Cuando intercambiamos nuestras primeras palabras fue algo gracioso, porque él ni siquiera había notado quién era yo. Estaba coqueteando con otra chica, muy bonita por cierto; nada que ver conmigo. Ella tenía todo que ver, y yo solo era Mar, una chica común.
Cuando por fin notó mi presencia fue porque nos reunieron a todos en un salón para firmar nuestros contratos. Yo estaba sentada en una banca, platicando con un amigo que había logrado hacer, cuando él entró con su ropa oscura —porque ese chico solo conocía el color negro— y me preguntó si ese lugar estaba desocupado. Con una pequeña sonrisa le respondí que no, y él se sentó.
Aún no había visto del todo su rostro, porque omití mencionar que todos llevábamos cubrebocas, y lo único que conocía de él eran sus ojos. Esa mirada misteriosa, como si guardara algo que una quisiera descubrir.
Ahí yo ya era un poco conocida, ya que mi nombre no era muy común. “Mar”, me decían, y él lo escuchó. Supongo que eso le intrigó un poco, porque en las últimas capacitaciones, antes de dejar de vernos e ingresar a nuestras comunidades, me lo encontraba con más frecuencia durante los descansos.
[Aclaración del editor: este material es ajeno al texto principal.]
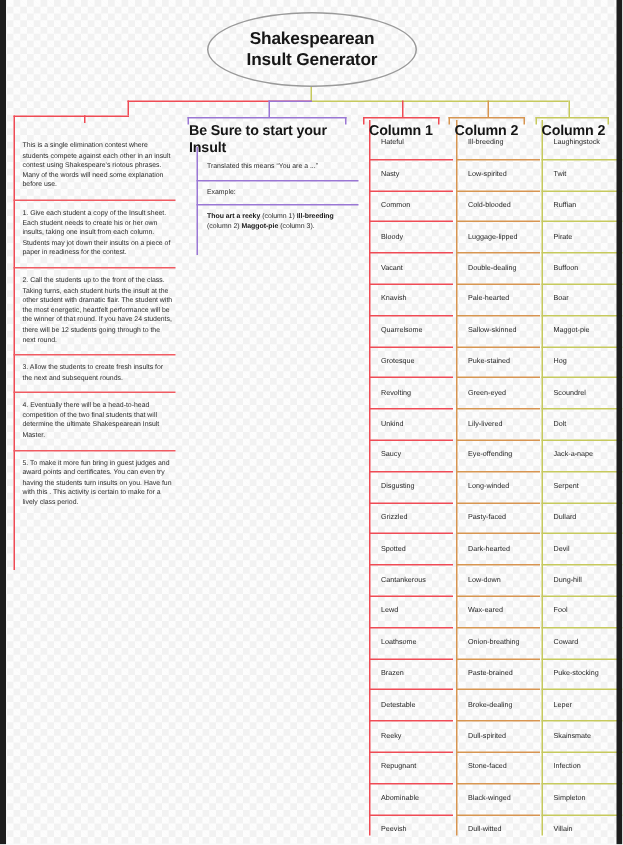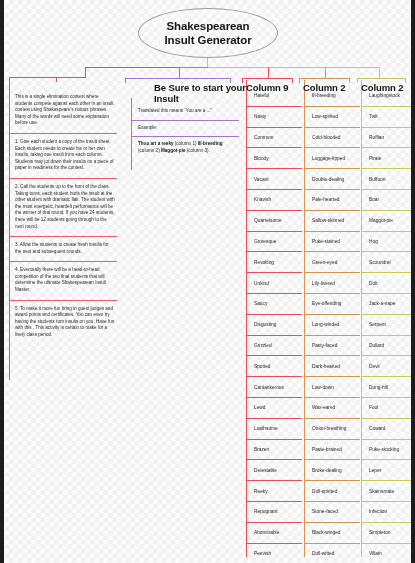--- a/index.html
+++ b/index.html
@@ -143,26 +143,26 @@
   <div class="ln" style="left:299px; top:78px; width:51px; height:1.4px; background:#d79551;"></div>
   <div class="ln" style="left:299px; top:78px; width:1.4px; height:5px; background:#d79551;"></div>
   <div class="ln" style="left:349px; top:78px; width:1.4px; height:5px; background:#d79551;"></div>
 
   <div class="ln" style="left:379px; top:67px; width:1.4px; height:11px; background:#c6c95d;"></div>
   <div class="ln" style="left:357px; top:78px; width:49px; height:1.4px; background:#c6c95d;"></div>
   <div class="ln" style="left:357px; top:78px; width:1.4px; height:5px; background:#c6c95d;"></div>
   <div class="ln" style="left:405px; top:78px; width:1.4px; height:5px; background:#c6c95d;"></div>
 
 
-  <div class="bhead" style="left:126px; top:82px; width:108px;margin-left:28px;">
+  <div class="bhead" style="left:126px; top:82px; width:108px;">
     <div>Be Sure to start your Insult</div>
   </div>
 
   <div class="bhead" style="left:246px; top:82px; width:60px;">
-    <span>Column 9</span>
+    <span>Column 1</span>
   </div>
 
   <div class="bhead" style="left:303px; top:82px; width:60px;">
     <span>Column 2</span>
   </div>
 
   <div class="bhead" style="left:361px; top:82px; width:60px;">
     <span>Column 2</span>
   </div>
La última vez que fui a firmar, sentí una mirada desde lejos. Era él: sentado con las piernas estiradas, los brazos cruzados, aislado de todos, esperando su turno para firmar un documento antes de irnos. Yo platicaba con unos compañeros que había logrado hacer, pero él no dejaba de mirarme. Me incomodó, aunque también me intrigaba saber qué pensaba de mí… o qué tanto me veía.
Entonces fue la primera vez que nuestros ojos se cruzaron.
Nuestras miradas dijeron algo. O al menos, eso sentí yo
Después de ese instante, todo cambió un poco. No cruzamos palabra, pero esa mirada quedó rondando en mi cabeza más tiempo del que quisiera admitir. No sabía si había sido coincidencia o si en verdad me estaba observando con intención. Pero algo dentro de mí se movió, como una pequeña chispa que no entendía.
Los días siguientes fueron los últimos de capacitación, y aunque ya no coincidíamos tanto, lo veía pasar entre la gente. Siempre con su ropa negra, con esa calma que parecía esconder miles de pensamientos. A veces nuestras miradas se encontraban de nuevo, como si fuera una costumbre que empezaba a formarse sin querer.